Novel Dataset Benchmarking for AI-based Land Use Configuration in Singapore

The Team

The Proposal

Cities are complex and adaptive systems composed of multiple layers (i.e., land use, transportation networks, population, etc.), which are constantly interacting with each other and sharing patterns and structures with strong dependency. Traditionally, land use configuration (e.g., site selection) is done by experts based on theory, domain knowledge and hypothesis. However, there are no single methodology or universal resilience criterion to represent and integrate all metrics into land use plans. Furthermore, rule-based land use configuration can be computational expensive and subject to biases. In the context of Singapore, we are living in a highly dynamic city environment. Nowadays, it is unrealistic and irresponsible to rely solely on subjective expert judgement or intuitive weighting methods, and on an information that is coming from a single source while selecting a new location for crucial functions.

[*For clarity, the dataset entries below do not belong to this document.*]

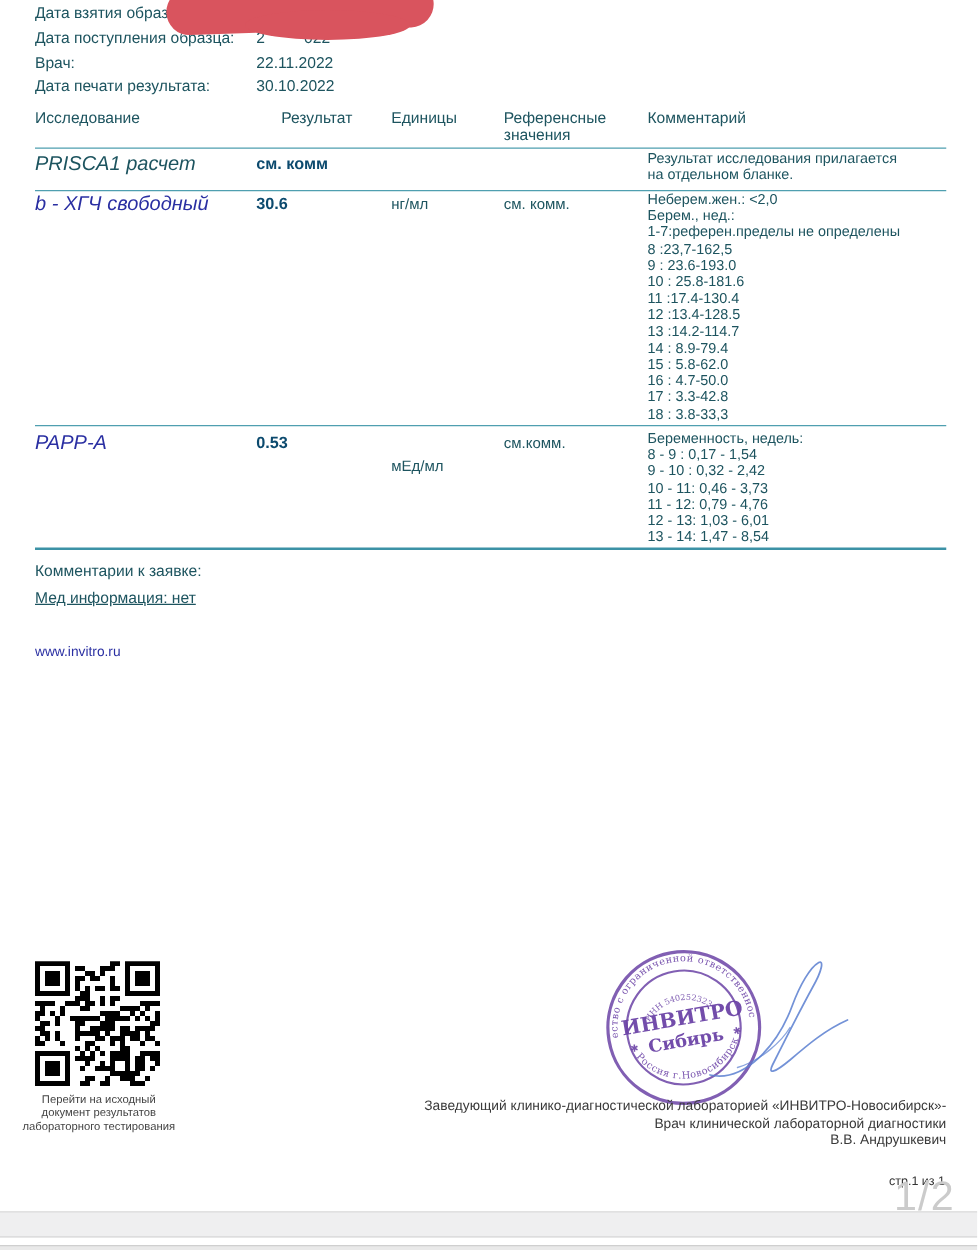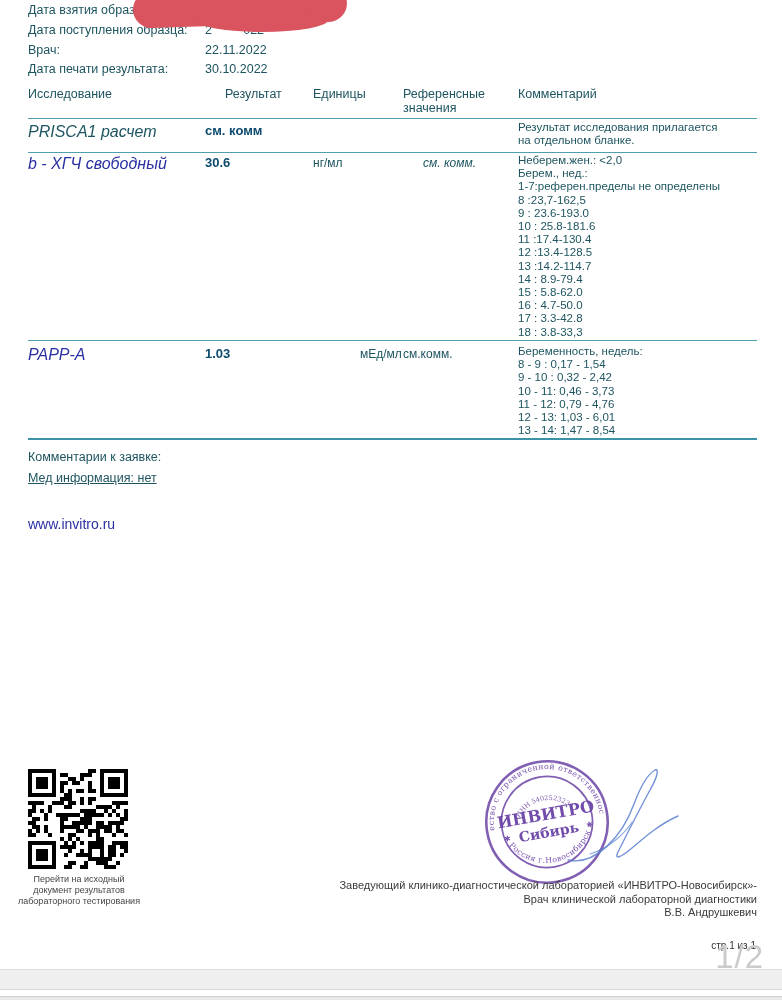--- a/index.html
+++ b/index.html
@@ -71,7 +71,7 @@
   <div class="abs cell-name link-blue" style="left:28px;top:155px;">b - ХГЧ свободный</div>
   <div class="abs cell-result" style="left:205px;top:155px;">30.6</div>
   <div class="abs cell-units" style="left:313px;top:156px;">нг/мл</div>
-  <div class="abs cell-ref" style="left:423px;top:156px;font-style:italic;">см. комм.</div>
+  <div class="abs cell-ref" style="left:403px;top:156px;">см. комм.</div>
   <div class="abs cell-comment" style="left:518px;top:154px;">Неберем.жен.: &lt;2,0
 Берем., нед.:
 1-7:референ.пределы не определены

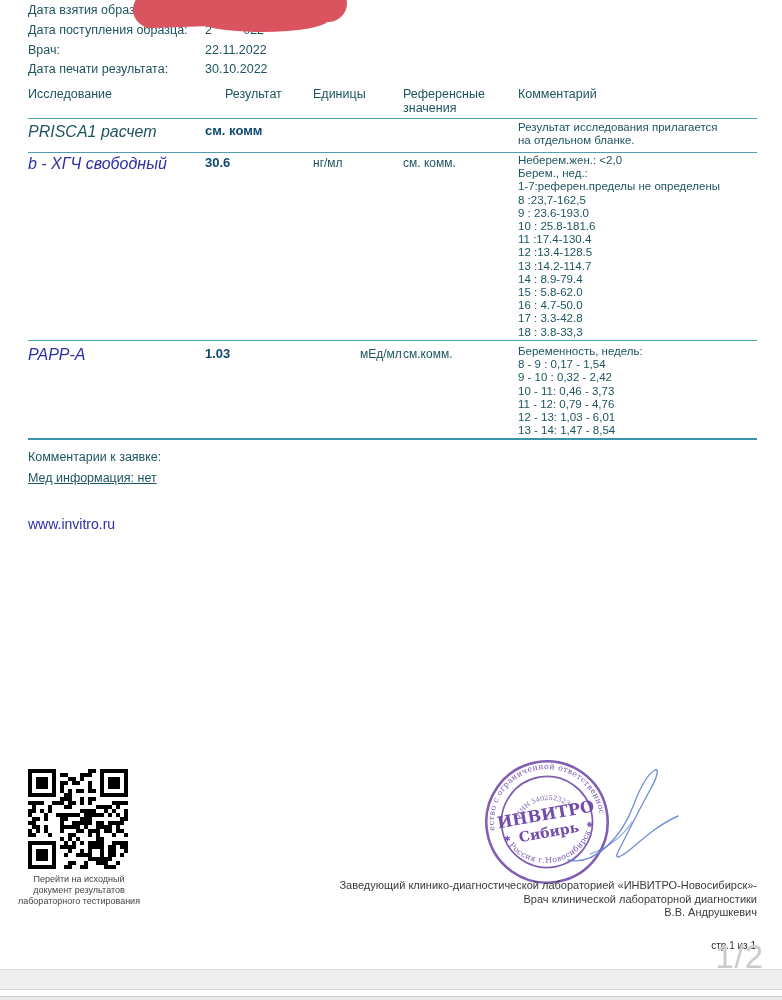--- a/index.html
+++ b/index.html
@@ -90,7 +90,7 @@
   <div class="abs hline" style="top:340px;"></div>
 
   <div class="abs cell-name link-blue" style="left:28px;top:346px;">PAPP-A</div>
-  <div class="abs cell-result" style="left:205px;top:346px;">1.03</div>
+  <div class="abs cell-result" style="left:205px;top:346px;">0.53</div>
   <div class="abs cell-units" style="left:313px;top:347px;margin-left:47px;">мЕд/мл</div>
   <div class="abs cell-ref" style="left:403px;top:347px;">см.комм.</div>
   <div class="abs cell-comment" style="left:518px;top:345px;">Беременность, недель:

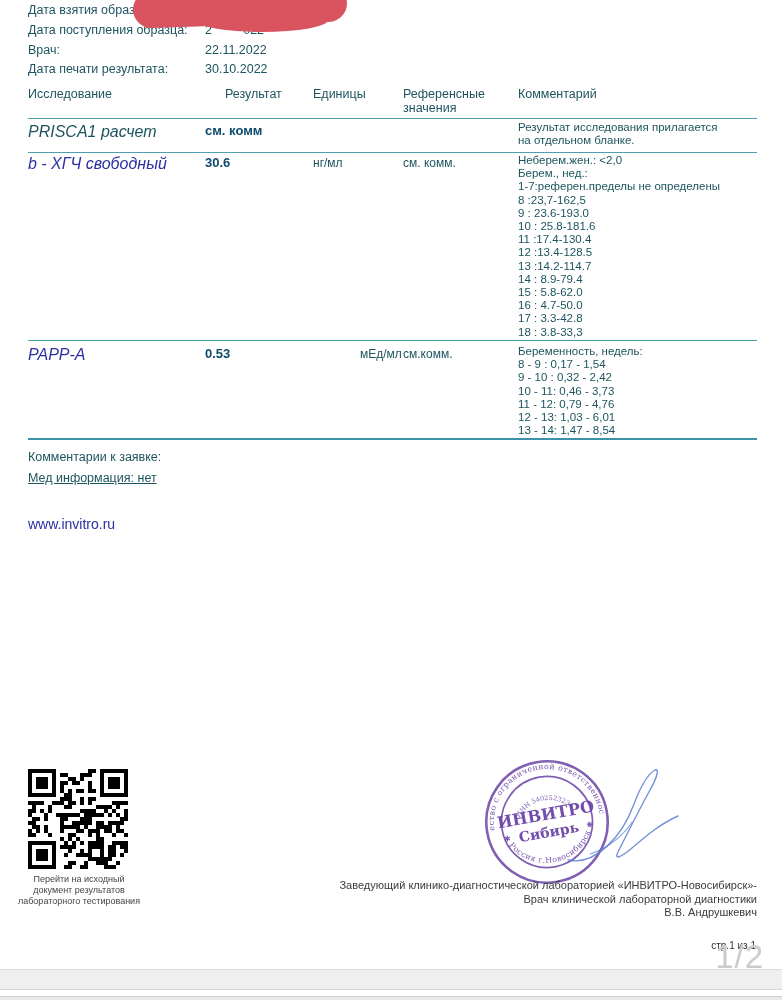--- a/index.html
+++ b/index.html
@@ -91,7 +91,7 @@
 
   <div class="abs cell-name link-blue" style="left:28px;top:346px;">PAPP-A</div>
   <div class="abs cell-result" style="left:205px;top:346px;">0.53</div>
-  <div class="abs cell-units" style="left:313px;top:347px;margin-left:47px;">мЕд/мл</div>
+  <div class="abs cell-units" style="left:313px;top:366px;">мЕд/мл</div>
   <div class="abs cell-ref" style="left:403px;top:347px;">см.комм.</div>
   <div class="abs cell-comment" style="left:518px;top:345px;">Беременность, недель:
 8 - 9 : 0,17 - 1,54

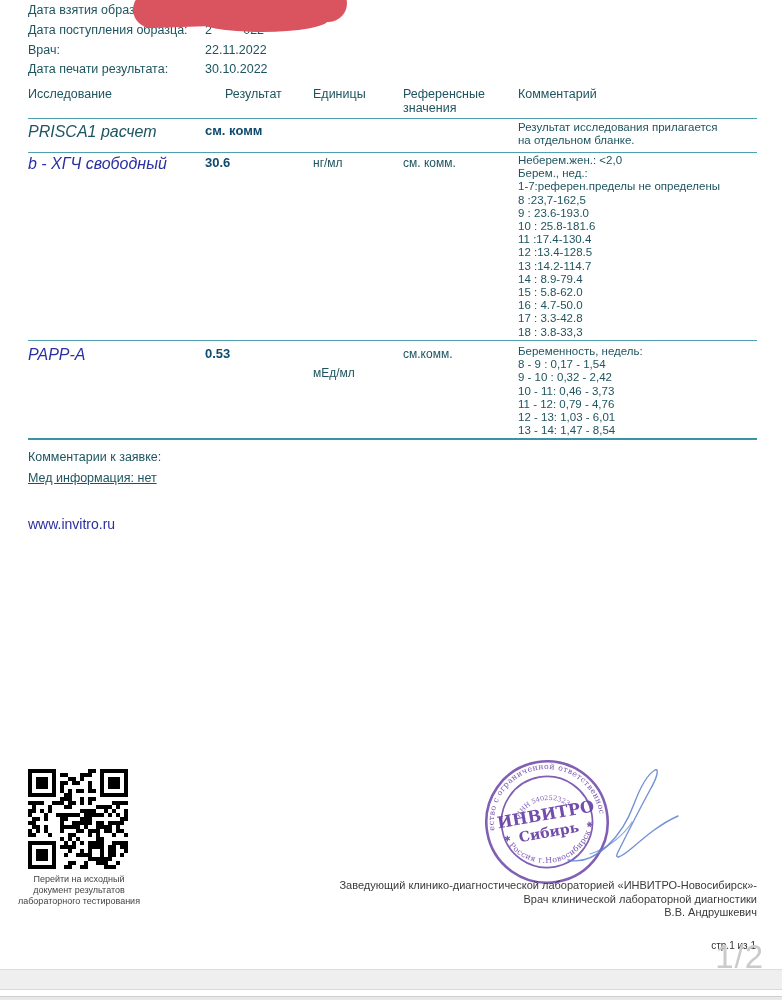--- a/index.html
+++ b/index.html
@@ -27,7 +27,7 @@
   .note{font-size:12.5px;color:#1d545f;}
   .attn-wrap{font-size:12.5px;line-height:13.8px;width:732px;color:#1d545f;}
   .orange{color:#ee7326;}
-  .linkline{font-size:14px;color:#2a2fa2;}
+  .linkline{font-size:11px;color:#2a2fa2;}
   
   .qr-caption{font-size:9px;line-height:11px;color:#444;text-align:center;white-space:pre-line;width:170px;}
   .signoff{font-size:11px;line-height:13.5px;color:#3a3a3a;text-align:right;white-space:pre-line;width:460px;}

With advance of artificial intelligence (AI) technologies, the data-driven approach becomes more popular nowadays for urban planning problems, such as land use configuration, to improve community resilience. Though there are some works which applied some generic AI tools, such as off-the-shelf neural networks, for land use configuration, we do not see any major breakthrough with the help of AI. The major reason / limitation is that there is currently NO large-scale publicly-available dataset for AI-based land use configuration: As most of the state-of-the-art Ais are based on supervised learning, they are highly limited when training over only small-scale dataset of domain-specific information. The AI models typically suffers from overfitting (e.g., only fitting those outliers) and largely ignores important site location features (e.g., too simple features are used for training). On the contrary, it is widely known that AI creates huge revolutions in computer vision, speech processing, and natural language processing, mainly because there are many high-quality and large-scale dataset available for model training and evaluation (e.g., ImageNet and COCO for computer vision). Furthermore. without reliable data benchmarks in this field, many works may claim to be the state-of-the-art, without being evaluated over a comprehensive dataset. Adopting such solution may lead to serious mistakes in urban planning in terms of community resilience.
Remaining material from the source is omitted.